You'd want to create an API for accessing it that doesn't give access to
the gremlin traversal object so that users couldn't mutate the graph. If
you give them the traversal, there are no ACLs to prevent them from doing
things like subtly dropping references to data if they have malicious
intent.

On Tue, Feb 25, 2020 at 2:36 PM Matt Burgess <[email protected]> wrote:

> What about an in-memory (perhaps with disk persistence) representation
> of the flow as a graph using Apache Tinkerpop? That would alleviate
> the need for a separate graph DB while still allowing you to do graph
> searches, at the cost of more memory usage. Not sure what the
> footprint would look like for large in-mem flow graphs but I could do
> some investigating, the AtlasReportingTask already does something
> similar. For this case I wouldn't think a "normal" search would
> necessarily use the graph or replace Lucene, but perhaps later we
> could add a power-user graph search capability using Gremlin.
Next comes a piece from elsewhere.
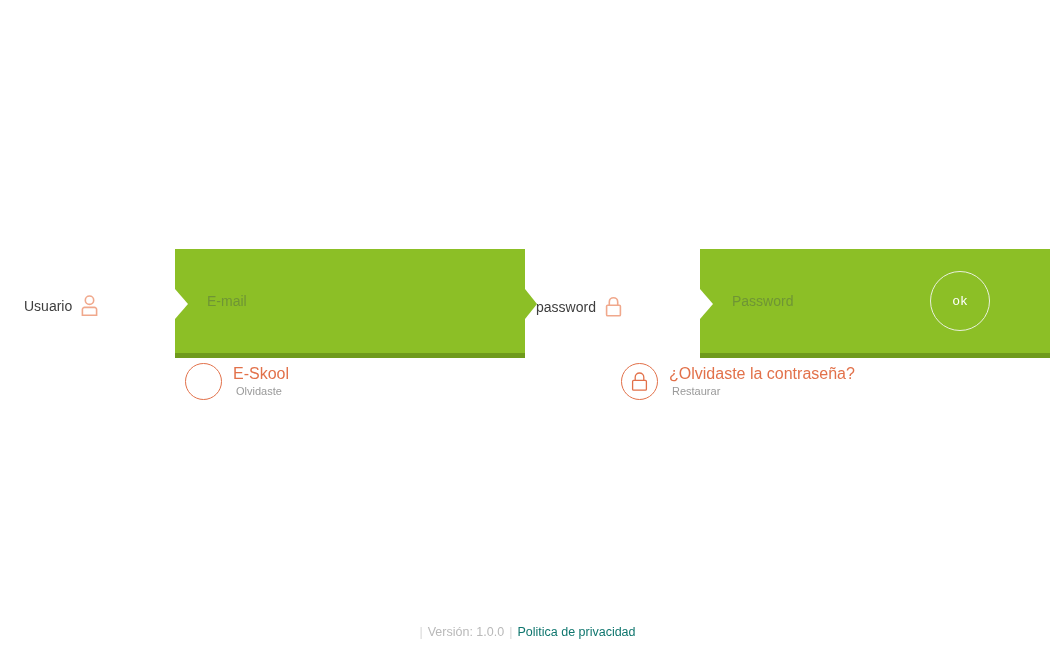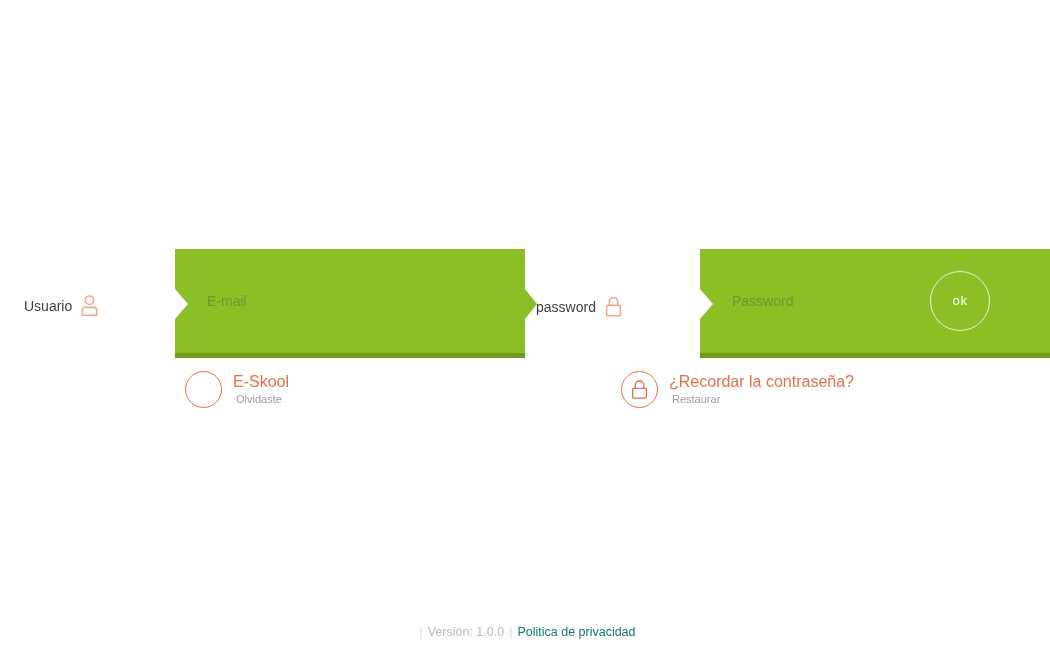"E-Skool" .opt-row { margin-top: 8px -> none }
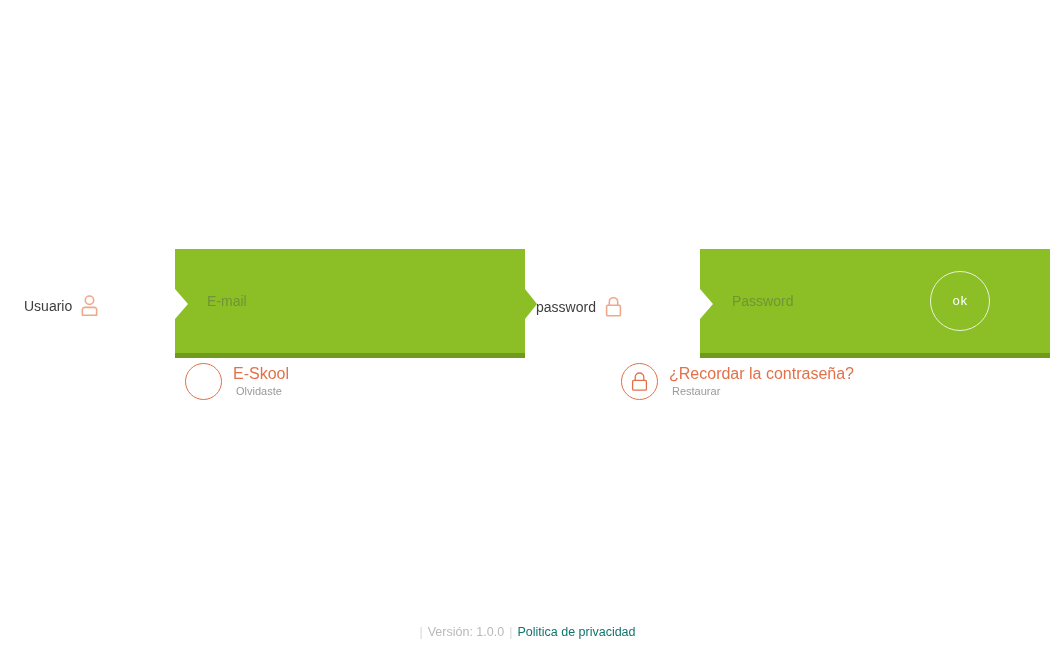"¿Recordar la contraseña?" span.opt-title { text: Recordar -> Olvidaste }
I've
> been looking at making the flow graph available externally (likely a
> REST call), but that could be leveraged internally as well.
>
> To Simon's Lucene filters:
>
> 1) Could we use "scope:here" and "group:myGroup" together to remove
> the recursive nature of the search? Basically saying if "scope" is not
> provided but "group" is, the scope defaults to "all".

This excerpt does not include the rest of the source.